The Real Meaning of Homesickness (it’s not that sad)

When I am away from New York, I miss New York.  No questions asked. No matter what I’m doing, no matter how ideal the moment seems, my mind wanders to the possibilities that a day in New York would lay before me.  Unfortunately, I’d also be really unhappy if I always in New York doing the same things, going to the same places and living the same life.  Like Gretchen Rubin says, “happiness doesn’t always make you feel happy.”  I know that being in New York would be an easy, cheap, type of happy.  Living abroad and challenging myself is a more fulfilling happy, even when it’s difficult — or when I don’t want to — see that.  It’s those moments when you’re waiting on yet another line or sick of the three pairs of shoes you packed when homesickness takes over.

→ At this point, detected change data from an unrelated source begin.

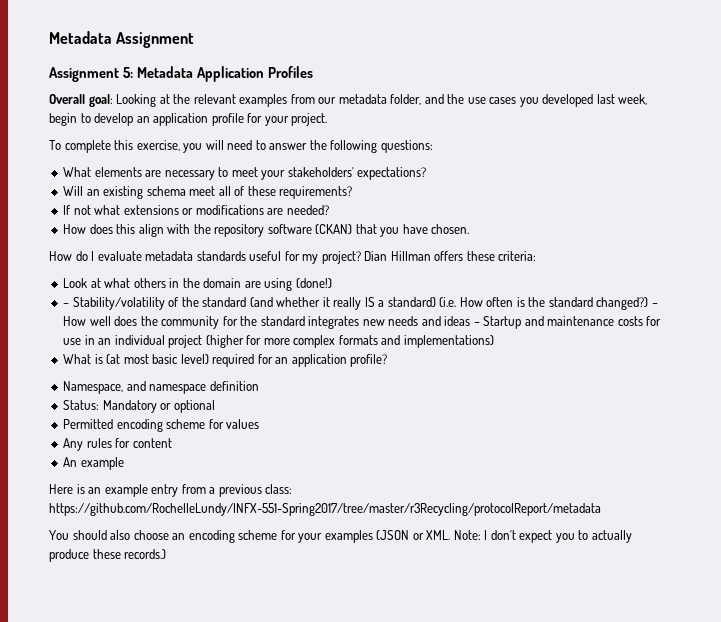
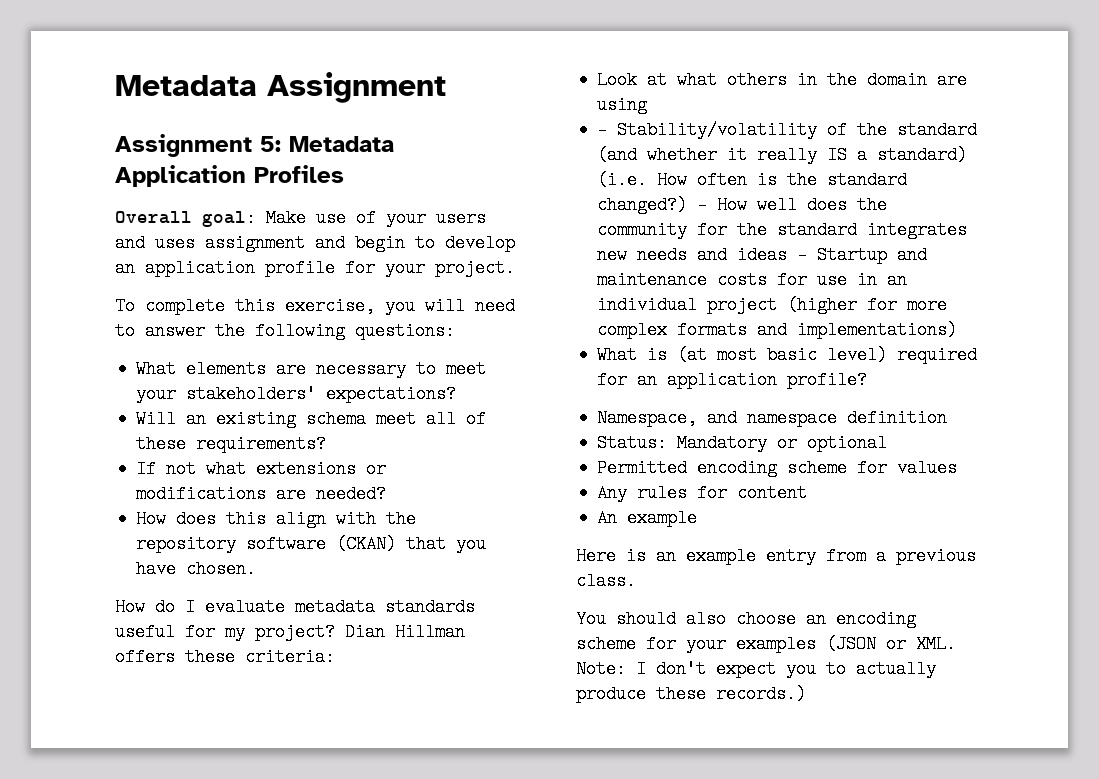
[116,94,648,107] Looking at the relevant examples from our metadata folder, and the use cases you developed last week, -> [266,209,486,227] [115,234,345,252] Make use of your users and uses assignment and
[295,278,332,288] (done!) -> (648, 105) none
[265,484,293,494] [49,503,601,516] class: https://github.com/RochelleLundy/INFX-551-Spring2017/tree/master/r3Recycling/protocolReport/metadata -> [576,572,636,590] class.

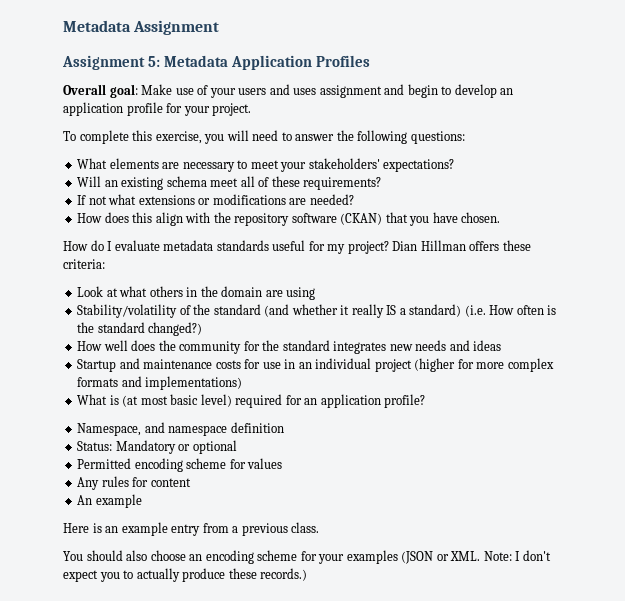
[597,130,608,135] – -> (316, 293) none
[697,205,708,210] – -> (203, 329) //
[797,255,808,260] – -> (502, 345) //

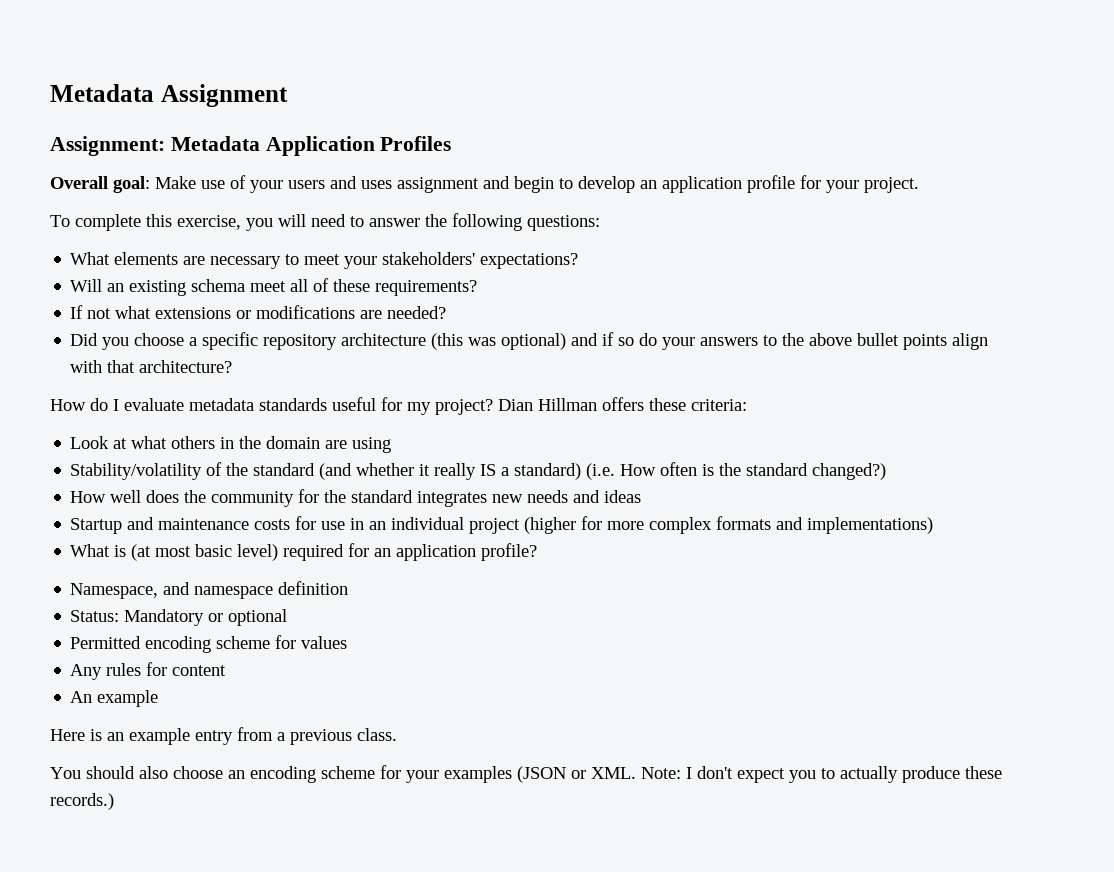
[62,55,160,70] Assignment 5: -> [50,136,165,156] Assignment:
[77,212,501,226] How does this align with the repository software (CKAN) that you have chosen. -> [70,332,989,350] [70,360,233,373] Did you choose a specific repository architecture (this was optional) and if so do your answers to the above bullet points align with that architecture?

During the past couple years I’ve realized that I may love Europe, but I love the fantasy of Europe more than the reality.  In my mind I paint gorgeous pictures of well-dressed people sitting for hours in cafes, eating healthy food, reading and mingling.  People there enjoy high quality, people enjoy simply walking.  People enjoy beauty and they enjoy life.  When I’m in Europe, however, the reality never matches my dreams.  People in Europe still look for a good deal, drive cars, have questionable taste and are busy and rushed like Americans and everyone else.  The culture is different, but the differences aren’t always what I wish they were.

It’s a bittersweet realization.  My ideal activites don’t exist only in Europe or only in America, but within me.  Home isn’t an outside place, but an inside place.  Homesickness is less missing the actual, physical place where my parents brought me home and then promptly ordered chinese food (I’d guess tofu and broccoli), but rather a momentary loss of a place within me.

I prefer it like this.  I like to know that the real Europe will never live up to my dreams.  My fantasy Europe is a place inside of me that I can access no matter where I am, no matter what’s going on.  My perfect New York day is a mindset that I can wear no matter where I am.

Home is the place that it’s OK to hate.  There are moments when I hate New York; I still don’t feel entirely comfortable hating Italy.  England is different.  I’ll complain about England, but my love for that country is inexplicable and I will always feel the need to defend it to the end.  New York I can talk trash about and than praise in the same sentence.  I love and hate the weather in New York.  The best and the worst people in the world live there.  It’s the most beautiful city and the ugliest city.  My home, my happiness, exists in contradictions.

I can’t understand these contradictions in Europe and that makes it difficult to remember that home is within me.  Europe is an image on a poster.  Europe is a state of mind.  Europe is in history books and movies.  Europe is outside of me, but I don’t want to lose the Europe within me.  The Europe within me influences me no matter where I am, just like New York and England do.  It’s all a mindset.

Homesickness isn’t the actual missing of a physical place, but temporary confusion.  Fortunately, I’m doing my best to find my home inside of me, even when it would be easier to cry about the lack of apple cider doughnuts in my future.  It’s more fun and more rewarding to figure out how to make myself at home wherever I am, then just to remain in a single place without knowing the highs and lows of homesickness and home.

Do you ever feel homesick?  Do you fantasize about living some place else?